Karte des Kantons Graubünden Fotos: Tschubby via Wikimedia

Graubünden will 30 Prozent

Der Grosse Rat im Kanton Graubünden hat gestern das kantonale Raumplanungsgesetz verabschiedet. Wer durch Einzonung seines Landes Gewinn macht, muss davon künftig 30 Prozent abliefern.
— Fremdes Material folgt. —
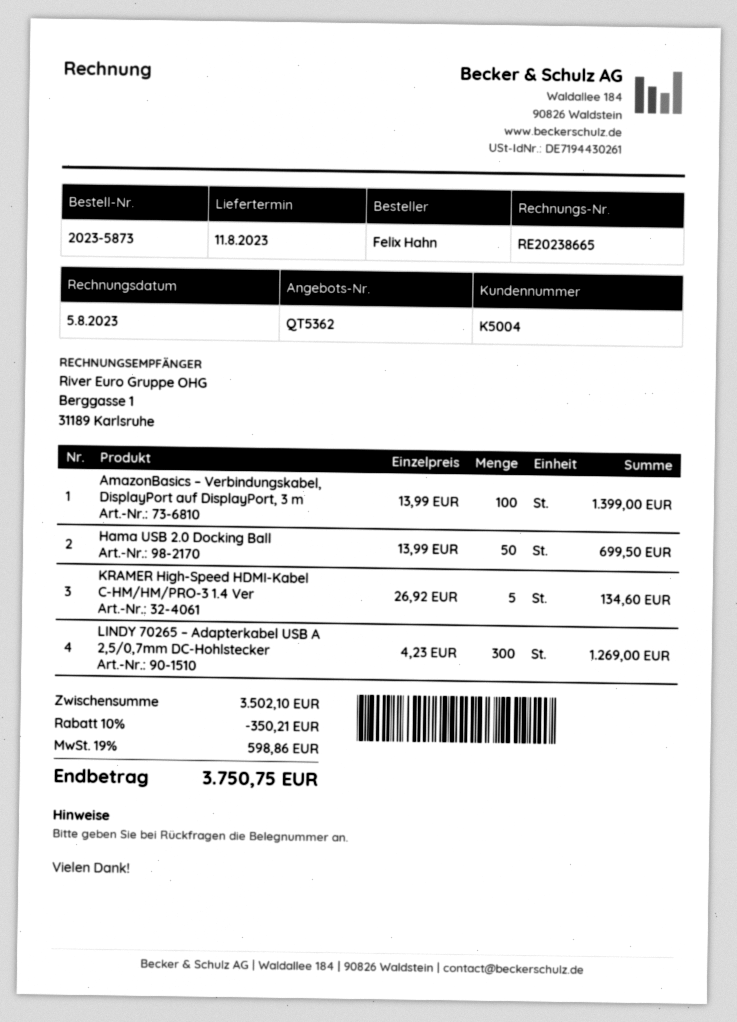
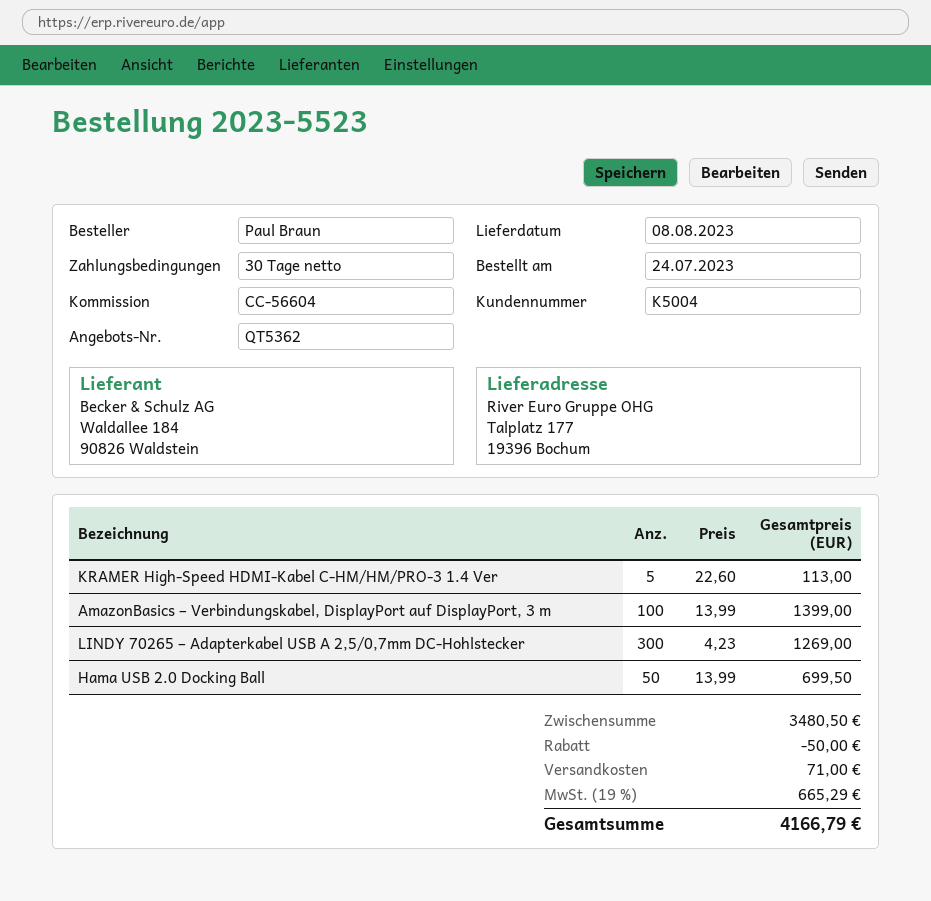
order number: 2023-5873 -> 2023-5523
delivery date: 2023-08-11 -> 2023-08-08
ordered by: Felix Hahn -> Paul Braun
KRAMER High-Speed HDMI-Kabel C-HM/HM/PRO-3 1.4 Ver: 5 x 26.92 = 134.60 -> 5 x 22.60 = 113.00
subtotal: 3502.10 -> 3480.50
discount: 350.21 -> 50.00
shipping: none -> 71.00
tax: 19% = 598.86 -> 19% = 665.29
total: 3750.75 -> 4166.79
Der Grosse Rat im Kanton Graubünden hat gestern das kantonale Raumplanungsgesetz verabschiedet. «Er war dabei härter als Bern», schreibt die «Südostschweiz». Wer durch Einzonung seines Landes Gewinn macht, muss davon künftig 30 Prozent abliefern. Begründet wurde dies mit der besonderen Situation in Graubünden. «Wenigen Gemeinden, in welchen überhaupt noch Land eingezont werden kann, steht jene Mehrheit der Kommunen gegenüber, welche ihre Bauzonen in den kommenden Jahren markant verkleinern muss.» Sie sollen mit dem Geld aus der Mehrwertabgabe allfällige Auszonungskosten bezahlen können, so die Zeitung.

Weitere Meldungen:

– Der Churer Rossboden soll mit dem Innoqube zum Standort für innovative Ideen werden, berichtet die «Südostschweiz». Das 30 Millionen-Gebäude planen Bearth & Deplazes Architekten.

– Bis auf dem Mutachareal im Quartier Holligen in Bern die neue Überbauung steht, wird das Areal zwischengenutzt. »Das soll Identifikation schaffen und eine Besetzung verhindern», schreibt der «Bund».